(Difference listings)
##########
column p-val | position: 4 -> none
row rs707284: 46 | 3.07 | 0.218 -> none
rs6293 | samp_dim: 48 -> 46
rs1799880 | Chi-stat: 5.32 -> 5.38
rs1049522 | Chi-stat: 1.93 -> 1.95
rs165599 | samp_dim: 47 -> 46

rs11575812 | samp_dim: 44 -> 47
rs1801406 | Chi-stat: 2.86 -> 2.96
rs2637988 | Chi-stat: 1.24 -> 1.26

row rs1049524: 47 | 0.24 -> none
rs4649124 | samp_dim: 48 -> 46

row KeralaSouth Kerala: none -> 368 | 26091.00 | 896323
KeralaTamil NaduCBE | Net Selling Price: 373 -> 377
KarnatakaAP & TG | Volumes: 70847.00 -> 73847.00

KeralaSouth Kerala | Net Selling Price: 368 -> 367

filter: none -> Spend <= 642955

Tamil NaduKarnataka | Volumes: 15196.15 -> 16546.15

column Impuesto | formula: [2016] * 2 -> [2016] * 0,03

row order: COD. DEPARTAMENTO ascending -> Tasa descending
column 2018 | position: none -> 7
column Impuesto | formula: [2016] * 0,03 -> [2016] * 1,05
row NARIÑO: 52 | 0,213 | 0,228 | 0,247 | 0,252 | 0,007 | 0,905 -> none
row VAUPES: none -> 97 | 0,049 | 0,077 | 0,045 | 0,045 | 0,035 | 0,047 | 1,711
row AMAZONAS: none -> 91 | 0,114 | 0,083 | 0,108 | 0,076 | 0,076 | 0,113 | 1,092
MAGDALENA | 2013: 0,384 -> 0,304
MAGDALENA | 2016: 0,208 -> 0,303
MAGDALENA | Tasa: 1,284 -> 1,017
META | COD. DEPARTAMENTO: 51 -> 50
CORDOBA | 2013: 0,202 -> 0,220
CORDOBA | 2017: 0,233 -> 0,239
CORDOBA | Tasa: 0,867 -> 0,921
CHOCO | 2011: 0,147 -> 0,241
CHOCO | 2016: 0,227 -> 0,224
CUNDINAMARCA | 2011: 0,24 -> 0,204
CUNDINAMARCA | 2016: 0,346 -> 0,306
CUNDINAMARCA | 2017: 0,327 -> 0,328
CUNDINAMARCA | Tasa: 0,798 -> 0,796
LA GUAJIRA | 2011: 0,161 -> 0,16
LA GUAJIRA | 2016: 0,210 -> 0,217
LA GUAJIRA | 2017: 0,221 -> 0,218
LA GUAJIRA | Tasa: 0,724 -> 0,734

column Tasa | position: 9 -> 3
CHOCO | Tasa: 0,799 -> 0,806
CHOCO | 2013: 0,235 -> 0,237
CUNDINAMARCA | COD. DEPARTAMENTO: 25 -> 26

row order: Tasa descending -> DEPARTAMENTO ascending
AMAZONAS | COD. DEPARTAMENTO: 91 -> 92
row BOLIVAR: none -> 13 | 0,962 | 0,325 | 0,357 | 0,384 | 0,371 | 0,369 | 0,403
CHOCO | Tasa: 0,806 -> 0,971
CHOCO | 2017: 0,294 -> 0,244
##########
PROMPT
Return every entry exactly as given.

ANSWER TO THIS PROBLEM
column p-val | position: 4 -> none
row rs707284: 46 | 3.07 | 0.218 -> none
rs6293 | samp_dim: 48 -> 46
rs1799880 | Chi-stat: 5.32 -> 5.38
rs1049522 | Chi-stat: 1.93 -> 1.95
rs165599 | samp_dim: 47 -> 46

rs11575812 | samp_dim: 44 -> 47
rs1801406 | Chi-stat: 2.86 -> 2.96
rs2637988 | Chi-stat: 1.24 -> 1.26

row rs1049524: 47 | 0.24 -> none
rs4649124 | samp_dim: 48 -> 46

row KeralaSouth Kerala: none -> 368 | 26091.00 | 896323
KeralaTamil NaduCBE | Net Selling Price: 373 -> 377
KarnatakaAP & TG | Volumes: 70847.00 -> 73847.00

KeralaSouth Kerala | Net Selling Price: 368 -> 367

filter: none -> Spend <= 642955

Tamil NaduKarnataka | Volumes: 15196.15 -> 16546.15

column Impuesto | formula: [2016] * 2 -> [2016] * 0,03

row order: COD. DEPARTAMENTO ascending -> Tasa descending
column 2018 | position: none -> 7
column Impuesto | formula: [2016] * 0,03 -> [2016] * 1,05
row NARIÑO: 52 | 0,213 | 0,228 | 0,247 | 0,252 | 0,007 | 0,905 -> none
row VAUPES: none -> 97 | 0,049 | 0,077 | 0,045 | 0,045 | 0,035 | 0,047 | 1,711
row AMAZONAS: none -> 91 | 0,114 | 0,083 | 0,108 | 0,076 | 0,076 | 0,113 | 1,092
MAGDALENA | 2013: 0,384 -> 0,304
MAGDALENA | 2016: 0,208 -> 0,303
MAGDALENA | Tasa: 1,284 -> 1,017
META | COD. DEPARTAMENTO: 51 -> 50
CORDOBA | 2013: 0,202 -> 0,220
CORDOBA | 2017: 0,233 -> 0,239
CORDOBA | Tasa: 0,867 -> 0,921
CHOCO | 2011: 0,147 -> 0,241
CHOCO | 2016: 0,227 -> 0,224
CUNDINAMARCA | 2011: 0,24 -> 0,204
CUNDINAMARCA | 2016: 0,346 -> 0,306
CUNDINAMARCA | 2017: 0,327 -> 0,328
CUNDINAMARCA | Tasa: 0,798 -> 0,796
LA GUAJIRA | 2011: 0,161 -> 0,16
LA GUAJIRA | 2016: 0,210 -> 0,217
LA GUAJIRA | 2017: 0,221 -> 0,218
LA GUAJIRA | Tasa: 0,724 -> 0,734

column Tasa | position: 9 -> 3
CHOCO | Tasa: 0,799 -> 0,806
CHOCO | 2013: 0,235 -> 0,237
CUNDINAMARCA | COD. DEPARTAMENTO: 25 -> 26

row order: Tasa descending -> DEPARTAMENTO ascending
AMAZONAS | COD. DEPARTAMENTO: 91 -> 92
row BOLIVAR: none -> 13 | 0,962 | 0,325 | 0,357 | 0,384 | 0,371 | 0,369 | 0,403
CHOCO | Tasa: 0,806 -> 0,971
CHOCO | 2017: 0,294 -> 0,244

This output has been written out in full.